Nun ist der gesamte Markt im Einzelhandel ja ein stagnierender Markt. Jede Neuansiedlung geht doch auf Kosten des Vorhandenen, das ist doch für die Region ein Nullsummenspiel.

Darum müssen wir ja eine Moderation über Neuansiedlungen hinkriegen. Das ist auch letztlich im Interesse der einzelnen Gemeinden, ein Flächen-Wettrüsten nutzt niemandem.

Es ist ja schon soweit, daß Neuansiedlungen in der Region Soltau/Walsrode damit begründet werden, daß die Leute sonst zum Dodenhof fahren.
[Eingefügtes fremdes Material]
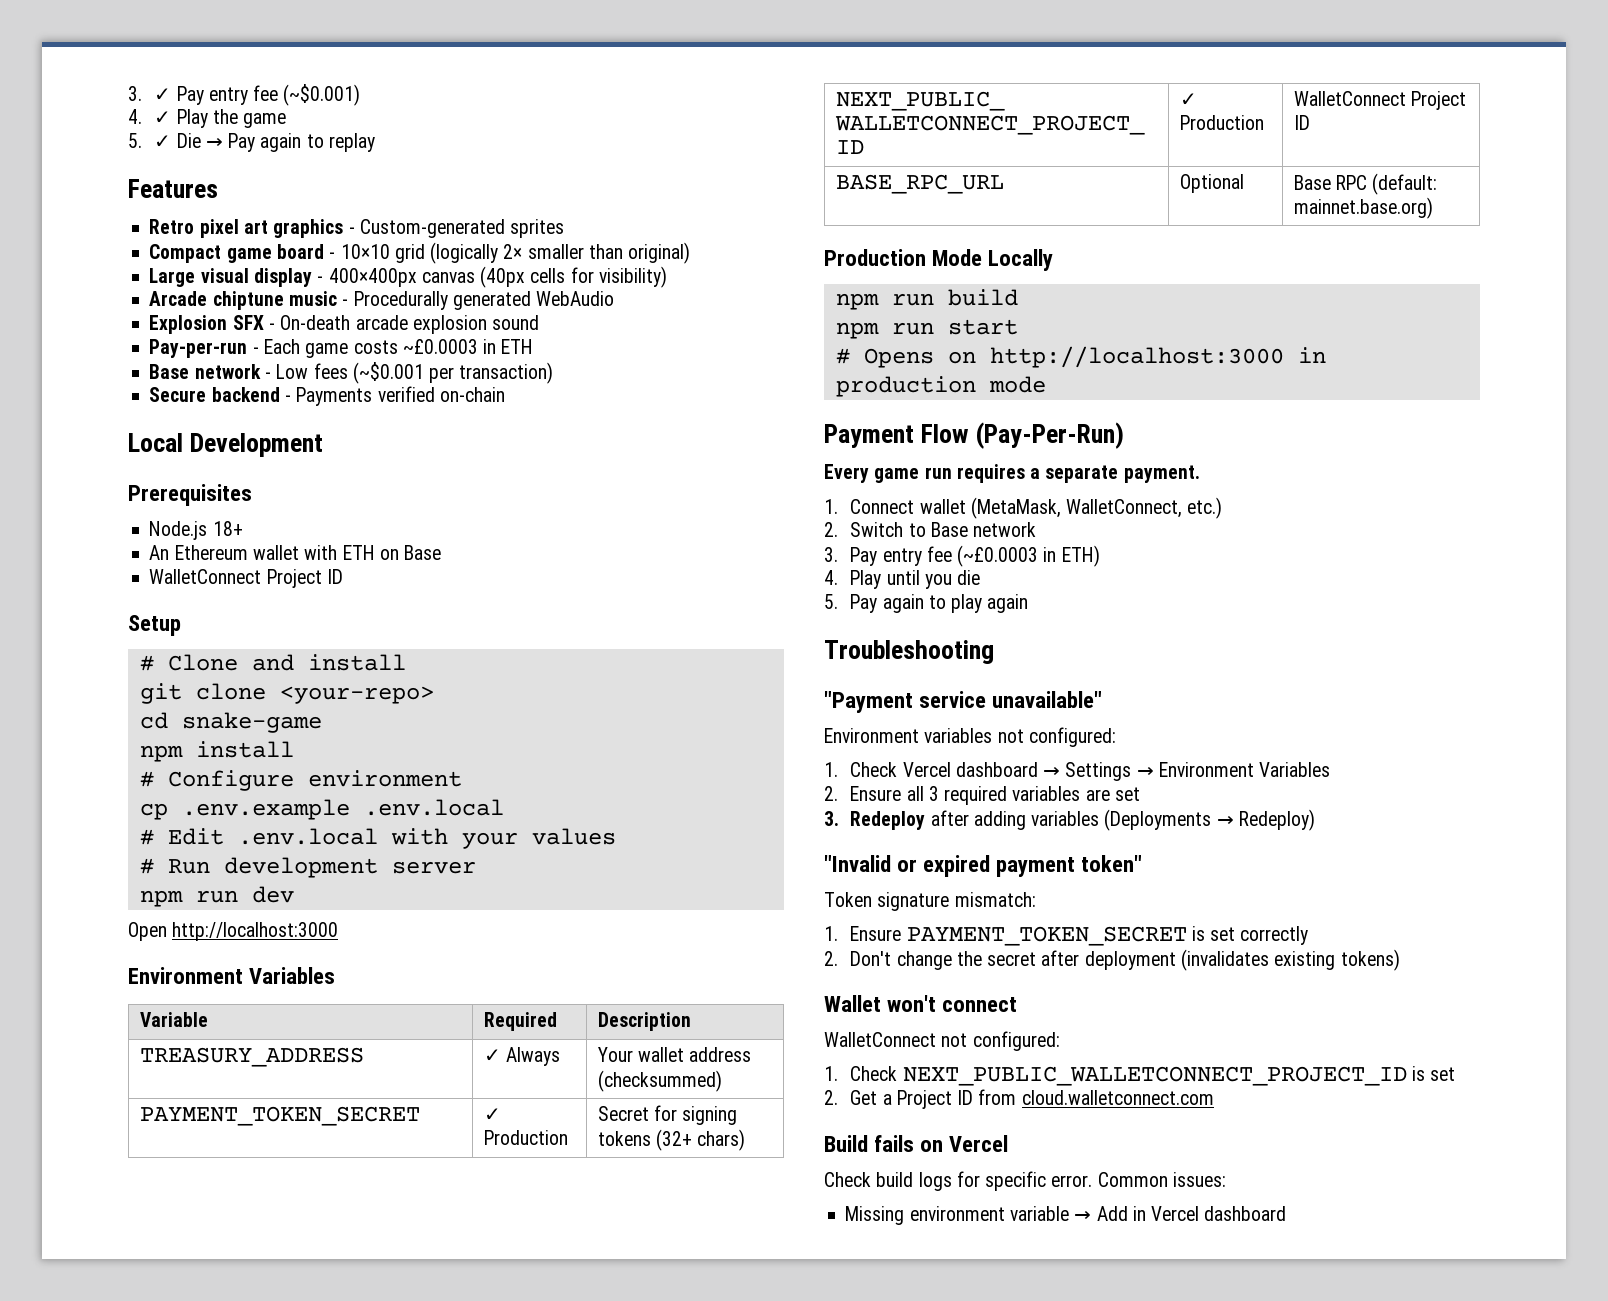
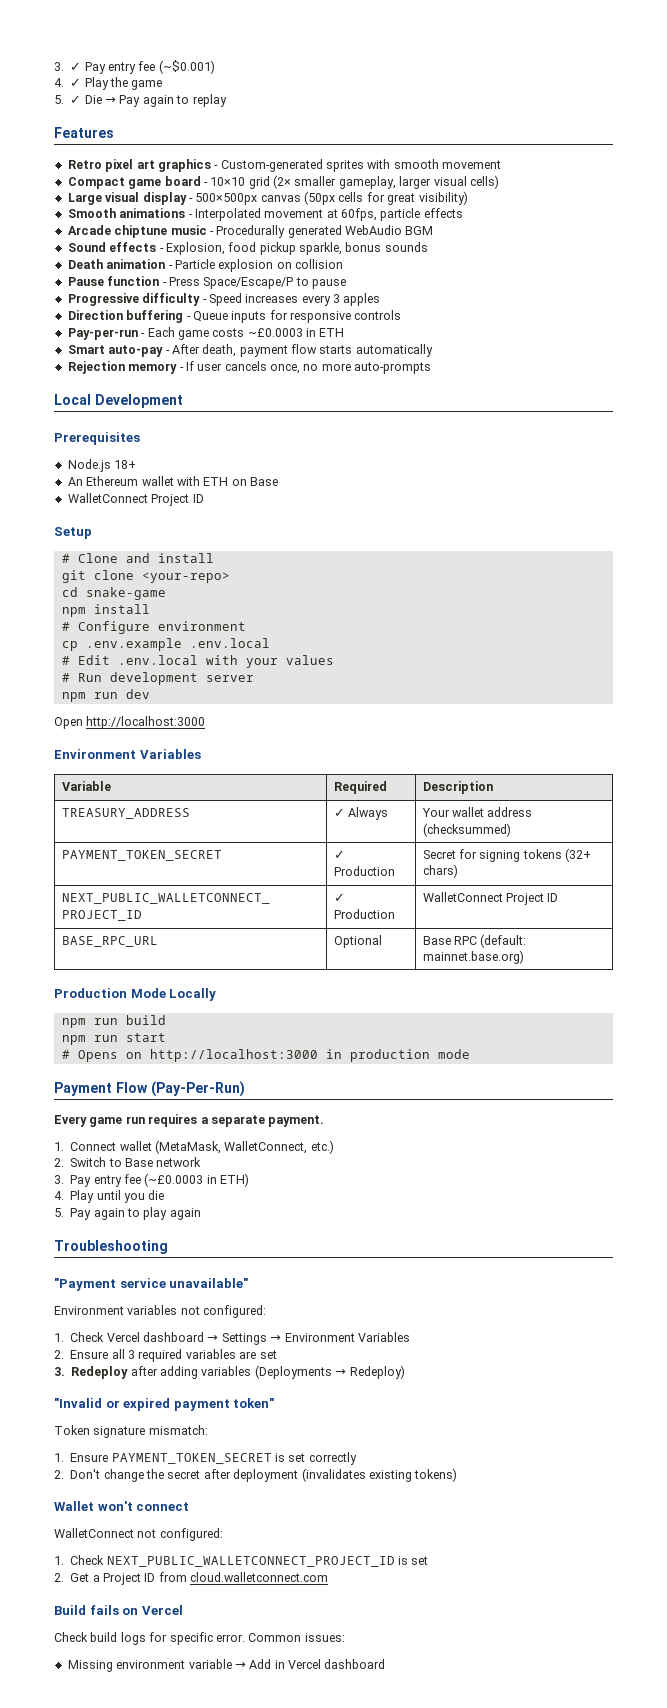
- Retro pixel art graphics - Custom-generated sprites
+ Retro pixel art graphics - Custom-generated sprites with smooth movement
- Compact game board - 10×10 grid (logically 2× smaller than original)
+ Compact game board - 10×10 grid (2× smaller gameplay, larger visual cells)
- Large visual display - 400×400px canvas (40px cells for visibility)
+ Large visual display - 500×500px canvas (50px cells for great visibility)
+ Smooth animations - Interpolated movement at 60fps, particle effects
- Arcade chiptune music - Procedurally generated WebAudio
- Explosion SFX - On-death arcade explosion sound
+ Arcade chiptune music - Procedurally generated WebAudio BGM
+ Sound effects - Explosion, food pickup sparkle, bonus sounds
+ Death animation - Particle explosion on collision
+ Pause function - Press Space/Escape/P to pause
+ Progressive difficulty - Speed increases every 3 apples
+ Direction buffering - Queue inputs for responsive controls
- Base network - Low fees (~$0.001 per transaction)
- Secure backend - Payments verified on-chain
+ Smart auto-pay - After death, payment flow starts automatically
+ Rejection memory - If user cancels once, no more auto-prompts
Oder bei Hamburg, in Harburg oder Buchholz, wird gesagt, wir müssen jetzt noch einen Möbelmarkt haben, damit die Kaufkraft nicht zu Dodenhof fließt. Letztlich werden die Flächen so aber unattraktiv und unrentabel. Wer soll das bezahlen?

Wird es demnächst Geistermärkte geben, wenn unrentable Flächen aufgegeben werden?

Es ist schwierig geworden, im Handel Geld zu verdienen. Insofern kann es durchaus bei ungehindertem weiterem Wachstumsmöglich sein, daß es in Einzelfällen dazu kommt. Aber einen flächenhaften Verfall einzelner Zentren oder ganzer Standorte halte ich für ausgeschlossen zur Zeit. Wir reden jetzt über den Status quo, über 4,6 Millionen Arbeitslose, was schlimm genug ist.

Aber solange sich das nicht weiter zuspitzt, und dann müssen wir sowieso über ganz andere Dinge reden. Wenn alles zusammenbricht, dann ist der Handel mit dabei.